Sunday, 19 December 2010

A rock and a hard place

There is no doubt that patients’ lifestyles influence their state of health. Their dietary habits, alcohol consumption, smoking and sexual practices are the main, but not only factors in this. To doctors this is of limited relevance. Certainly we should adopt a preventive role in advising our patients of their lifestyle practices that can potentially impinge on their health, but even this has it’s limits. While no-one would argue that we should encourage our patients to stop smoking, how many doctors would advise patients to give up horse riding (128 deaths/yr per 100,000 participants) or other risky sports.

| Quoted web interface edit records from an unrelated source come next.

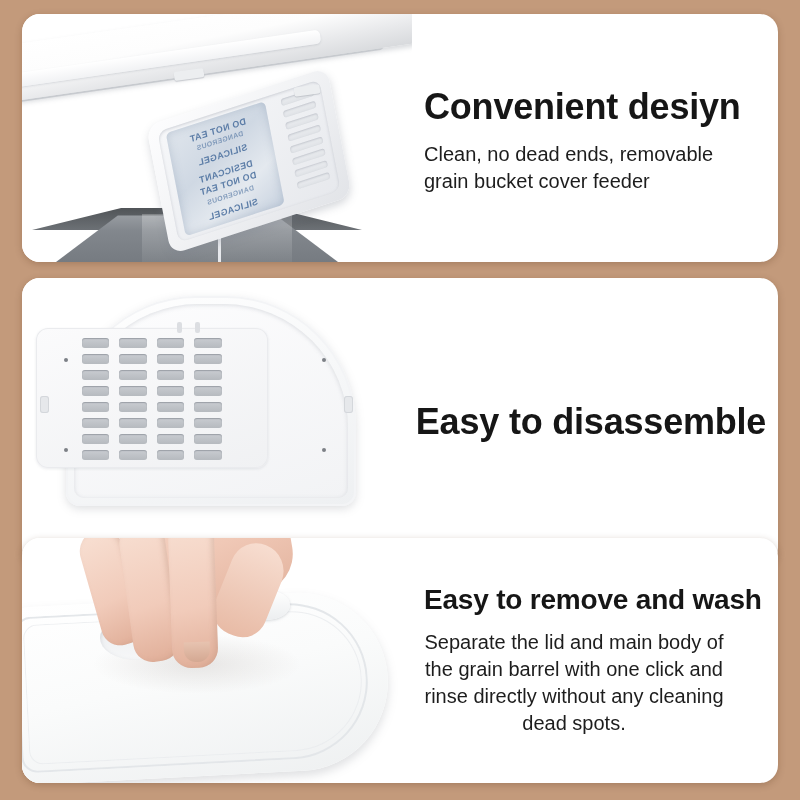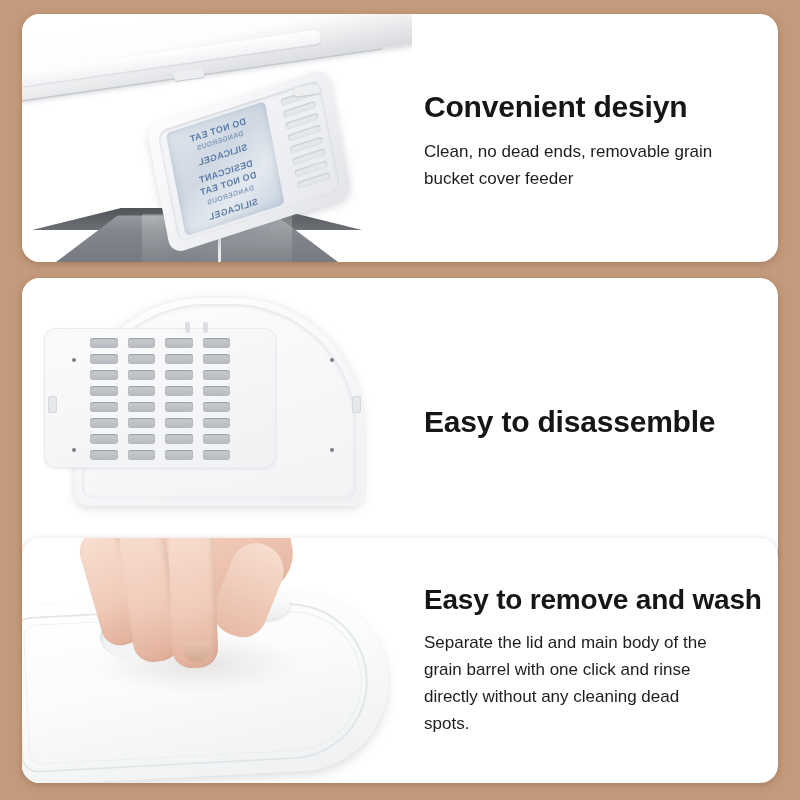--- a/index.html
+++ b/index.html
@@ -40,7 +40,7 @@
   .copy--three { padding-top:0; }
 
   .headline {
-    font-size:30px; font-weight:bold; letter-spacing:-.2px;
+    font-size:36px; font-weight:bold; letter-spacing:-.2px;
     color:#161616; line-height:1.12; white-space:nowrap;
   }
   .headline--three { font-size:28px; }

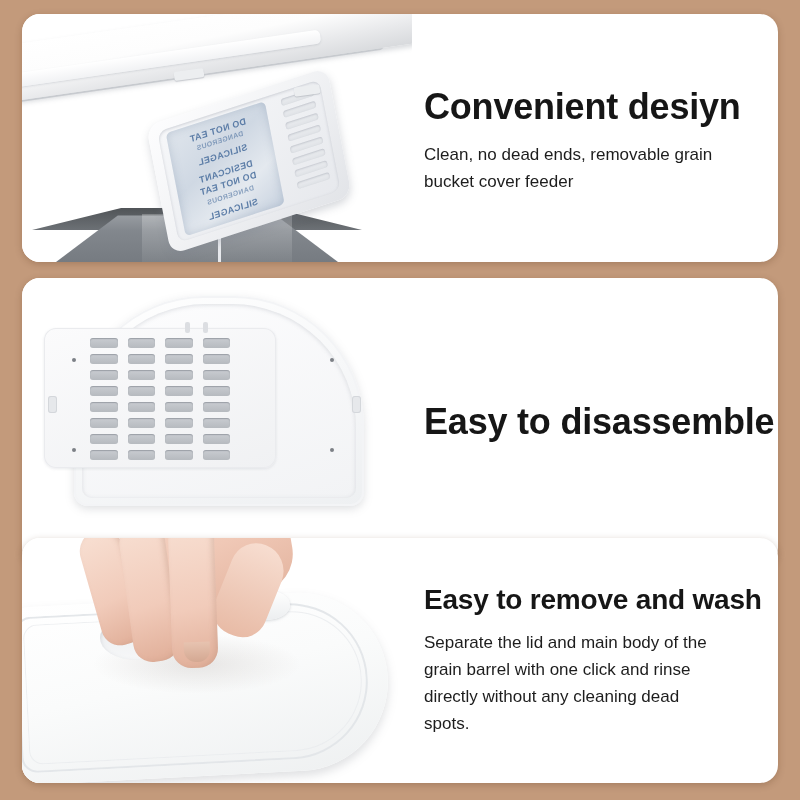--- a/index.html
+++ b/index.html
@@ -46,7 +46,7 @@
   .headline--three { font-size:28px; }
   .body {
     margin-top:14px;
-    font-size:17px; line-height:27px; color:#1d1d1d;
+    font-size:20px; line-height:27px; color:#1d1d1d;
     max-width:310px;
   }
   .body--three { max-width:300px; }

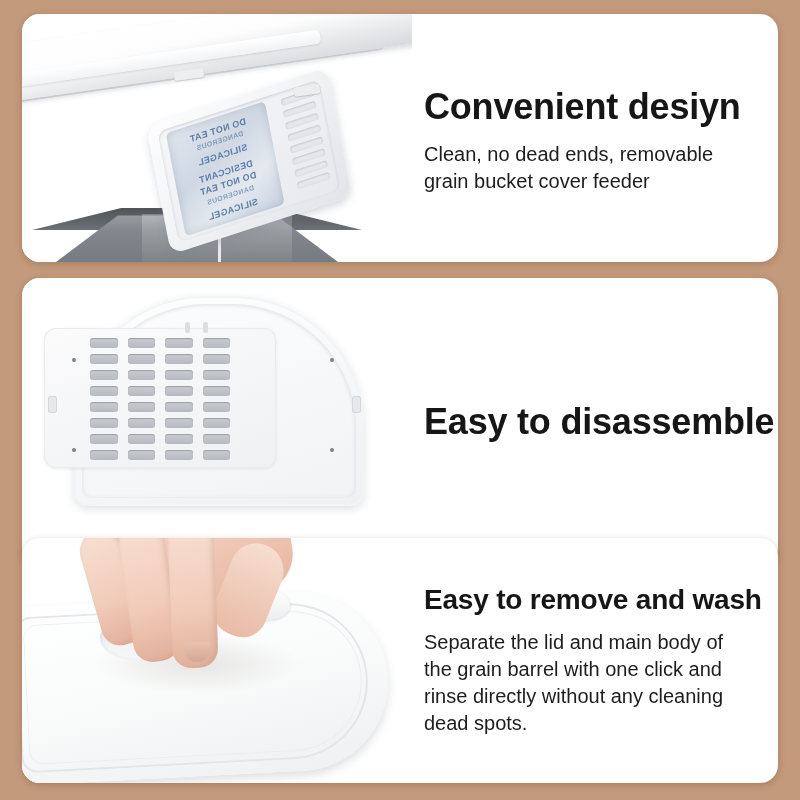--- a/index.html
+++ b/index.html
@@ -21,7 +21,7 @@
     display:flex;
   }
   .card--one   { top:14px;  height:248px; }
-  .card--two   { top:278px; height:288px; }
+  .card--two   { top:278px; height:288px;justify-content:center; }
   .card--three { top:538px; height:245px; }
 
   .media {

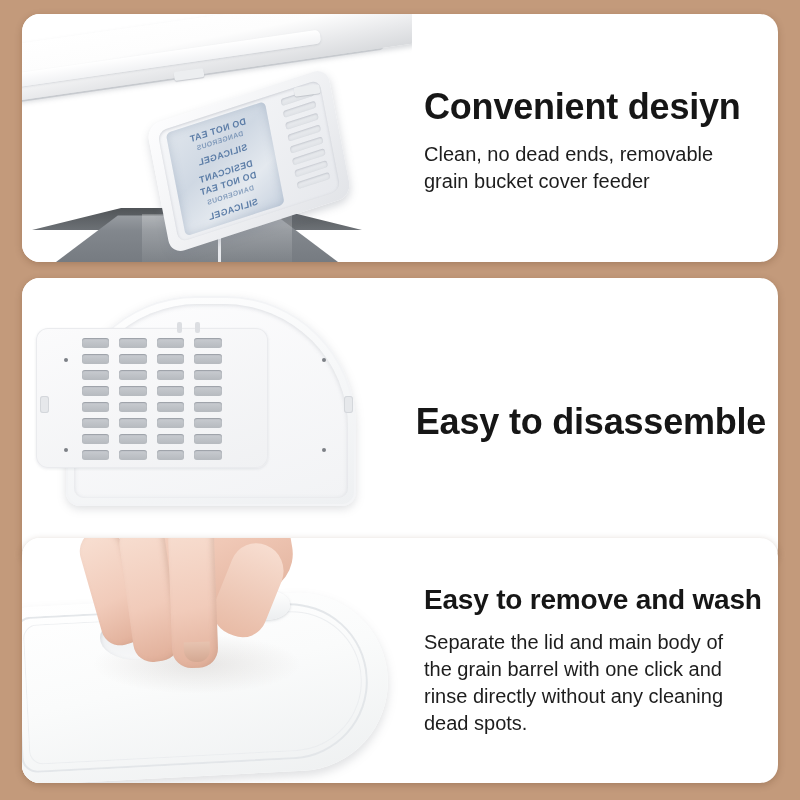--- a/index.html
+++ b/index.html
@@ -49,7 +49,7 @@
     font-size:20px; line-height:27px; color:#1d1d1d;
     max-width:310px;
   }
-  .body--three { max-width:300px; }
+  .body--three { max-width:300px;text-align:center; }
 
   
   .p1-lid {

By the time patients present to us with the consequences of a lifetime of bodily abuse however lifestyle becomes unimportant when it comes to treatment options. At this stage we simply have to treat to the best of our ability. This is crystallised by the GMC good practice guide at para 7; “You must not refuse or delay treatment because you believe that a patient's actions have contributed to their condition.” and “You must not unfairly discriminate against them by allowing your personal views to affect adversely your professional relationship with them or the treatment you provide or arrange.  This includes your views about a patient's age, colour, culture, disability, ethnic or national origin, gender, lifestyle, marital or parental status, race, religion or beliefs, sex, sexual orientation, or social or economic status.”

So what do you do when your Trust proposes to engage in precisely that sort of discrimination as is happening here, and is going to require your co-operation to apply it. To co-operate puts you in breach of GMC good practice guidelines, while to defy puts you most definitely in the firing line as far as your employer is concerned.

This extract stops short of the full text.